Neither option is satisfying, of course, the first for obvious reasons, the second because it elevates precedent over the Constitution. To be sure, liberals of late have a selective regard for precedent — now that they’ve jiggered the Constitution into a shape they like. But conservatives too give the appearance of being less than straight when they imply, as they often do, that precedent should trump the Constitution. If that’s the case, why the conservative enthusiasm for Judge Alito?
Yet there’s a good case for the conservatives’ ambiguity, having nothing to do with abortion. It goes to the connection between politics and law. Sen. Cornyn captured it nicely when he said that the 1985 memo “may be a legal opinion, but it is not an answer to the question, ‘If confirmed, will you apply the principles of stare decisis in regard to Supreme Court decisions, including Roe v. Wade?’ ” To that question, the proper answer is neither yes nor no. There are cases, after all, in which precedent should control because the Constitution is silent on the matter before the court.
Whether Roe is such a case, I turn to next. But it should be clear that were Judge Alito to answer yes or no to Sen. Cornyn’s question, he would in effect be revealing his hand on a wide array of questions potentially before the court, including Roe. The effect, insofar as his answer would correlate with a Senate decision to confirm or not to confirm, would be to decide those cases politically, not legally, which is why he should refuse to answer that question. But we can address it, and it’s time we did. Even if Judge Alito, to prevent the Senate from turning into a political courtroom, must decline to state his views on the role of precedent, we can ask whether the Constitution is silent on the matter of abortion (as many conservatives believe), and thus whether precedent should carry substantial weight (which many conservatives deny).
At bottom, Roe raises two questions, one substantive, the other jurisdictional, and they should be taken in that order. Note first, however, that the substantive question arising in Roe is very different from the one at issue in Griswold v. Connecticut, the 1965 decision on which, many believe, Roe rests. Griswold challenged a state statute prohibiting the sale and use of contraceptives. Thus, the statute could not be said credibly to be defending the rights of anyone; on the contrary, it ran afoul of rights. By contrast, the statute at issue in Roe was designed precisely to protect rights, the putative rights of the unborn. And so the basic substantive question was clear: When does the right to life begin?
On that question, the Constitution is indeed silent — mostly.

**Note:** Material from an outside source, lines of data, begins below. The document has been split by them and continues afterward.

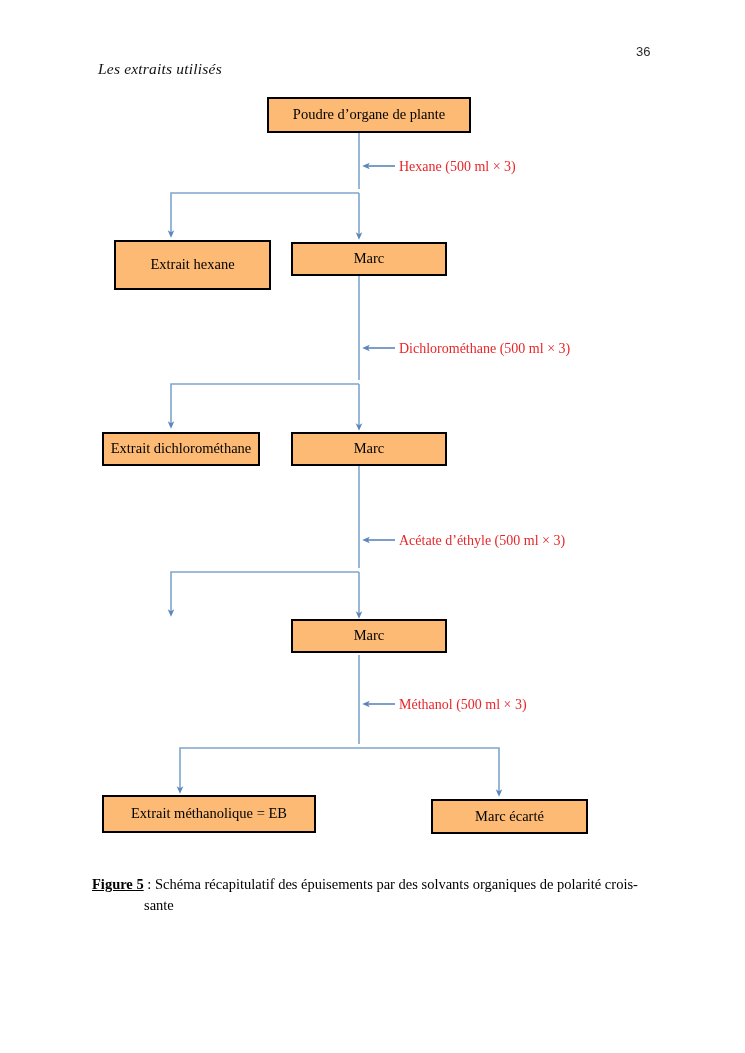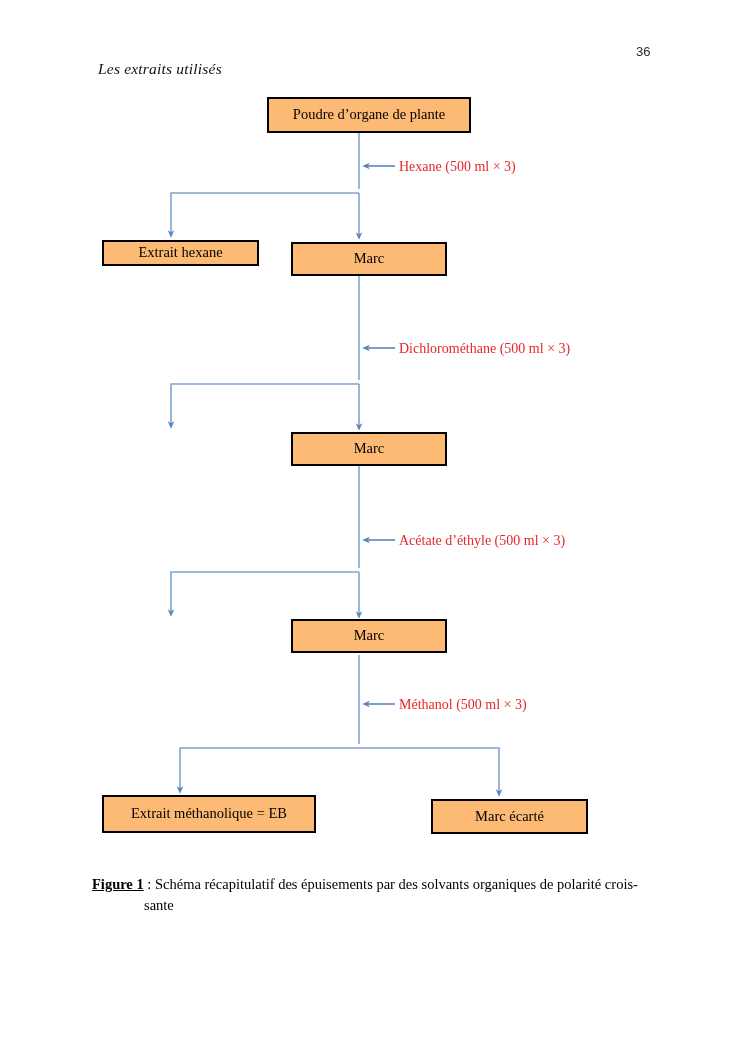--- a/index.html
+++ b/index.html
@@ -150,7 +150,7 @@
 
     <div class="node" style="left:257px; top:97px; width:204px; height:36px;">Poudre d’organe de plante</div>
 
-    <div class="node" style="left:92px; top:240px; width:157px; height:26px;">Extrait hexane</div>
+    <div class="node" style="left:104px; top:240px; width:157px; height:50px;">Extrait hexane</div>
 
     <div class="node" style="left:281px; top:242px; width:156px; height:34px;">Marc</div>
 

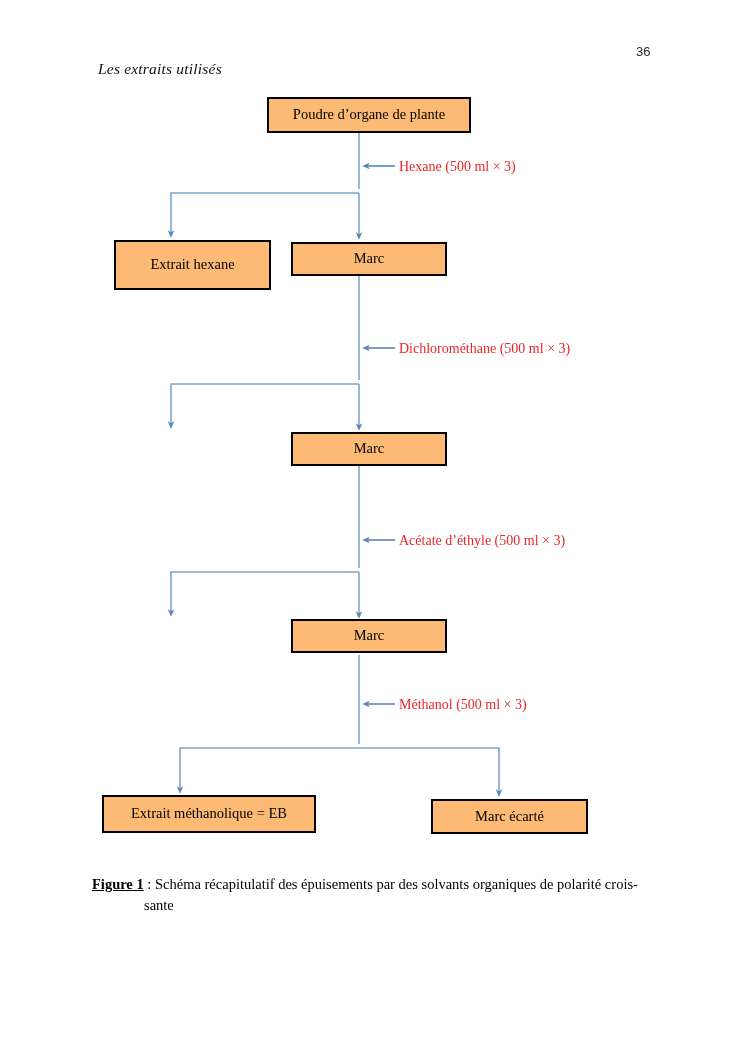--- a/index.html
+++ b/index.html
@@ -154,6 +154,7 @@
 
     <div class="node" style="left:281px; top:242px; width:156px; height:34px;">Marc</div>
 
+    <div class="node" style="left:92px; top:432px; width:158px; height:34px;">Extrait dichlorométhane</div>
 
     <div class="node" style="left:281px; top:432px; width:156px; height:34px;">Marc</div>
 

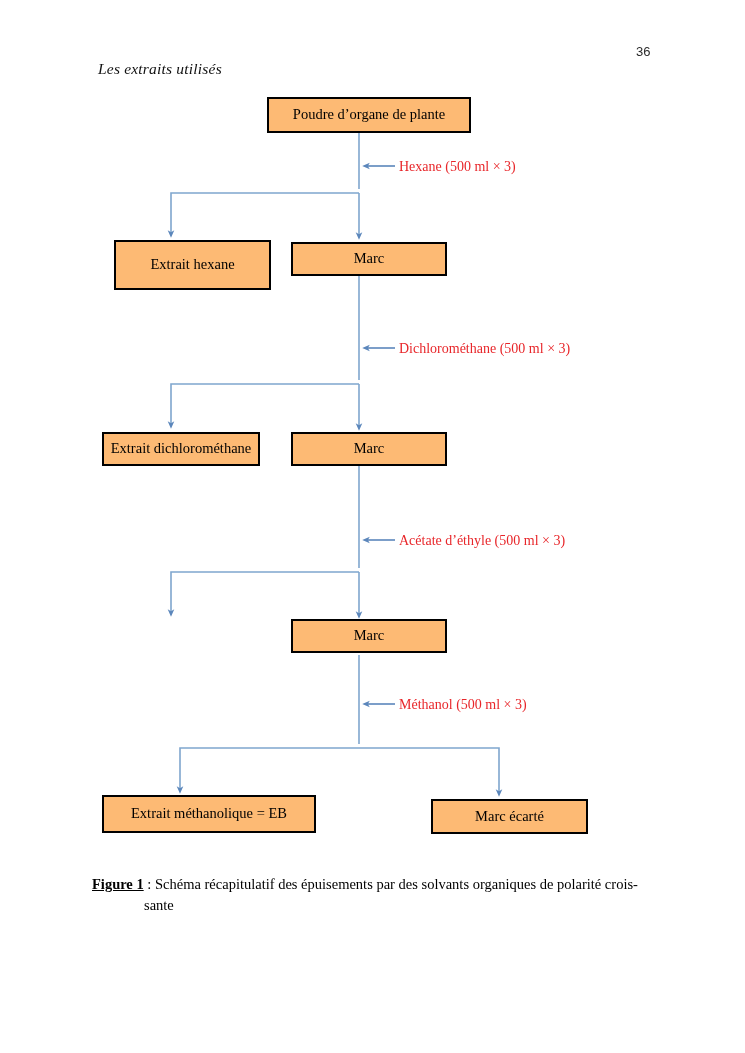--- a/index.html
+++ b/index.html
@@ -176,7 +176,7 @@
   </div>
 
   <div class="caption">
-    <span class="fig-label">Figure 1</span><span> : </span><span>Schéma récapitulatif des épuisements par des solvants organiques de polarité crois-</span>
+    <span class="fig-label">Figure 5</span><span> : </span><span>Schéma récapitulatif des épuisements par des solvants organiques de polarité crois-</span>
     <span class="cont">sante</span>
   </div>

Here’s why. We would all agree, I hope, that if a doctor took the life of a baby one day after birth, it would be infanticide — murder. Thus, states that protected older babies but not younger ones would doubtless be subject to equal protection challenges, at least, and would probably lose. But if taking the life of a baby one day after birth is murder, what is the difference if the act is performed one day before birth? It strains credulity to suppose there is any real difference. Well, what of two days before birth — and so on down the line? It’s impossible to draw a principled line at which to say, precisely, that this is where the right to life begins. The court’s trimester taxonomy in Roe was its own invention, entitled to no more constitutional support than anyone else’s opinion on the matter.
And so we come to the jurisdictional question: Who decides? And on that the Constitution is not silent. Whether we believe that the right to life begins at conception or at some point over the next 270 days, we all believe, I hope, that it begins at some point along that line. We all agree, that is, that there is some point at which abortion amounts to murder. We just can’t agree about where that point is. And so we’re faced with a classic line-drawing problem, not unknown in other areas of the law, but here involving the criminal law and, therefore, the general police power — the power that belongs, under the Constitution, to states.
We come, then, to the heart of the matter. Just as states draw lines differently between murder and manslaughter, so too they should be expected to do so here. In fact, they were doing so when Roe was decided 32 years ago. If ever there were a case in which the court should have let the political process unfold naturally, this was it. Were the court to have done so, we would not have had over three decades of endless political and legal turmoil over this one decision, turmoil that has skewed and even poisoned every confirmation battle since. Indeed, no less than Ruth Bader Ginsburg made a similar point in her 1993 Madison Lecture at the New York University School of Law, two months before she was nominated for the high court. A more “measured” opinion, she said, might have spared the nation this pain.
It would not be the end of the world, therefore, if the court were one day to overturn Roe, for the issue would simply return to the states. A conservative state like Utah might prohibit most abortions, but next door in Nevada we might see a liberal regime. On an issue about which reasonable people can have reasonable differences, that result should not surprise.
Judge Alito, however, does not and should not have to say even this much in his upcoming confirmation hearings. Those who insist on his saying more are largely the same people who insisted on the court’s deciding this issue in the first place. They politicized the court then. They should not be allowed to do it again.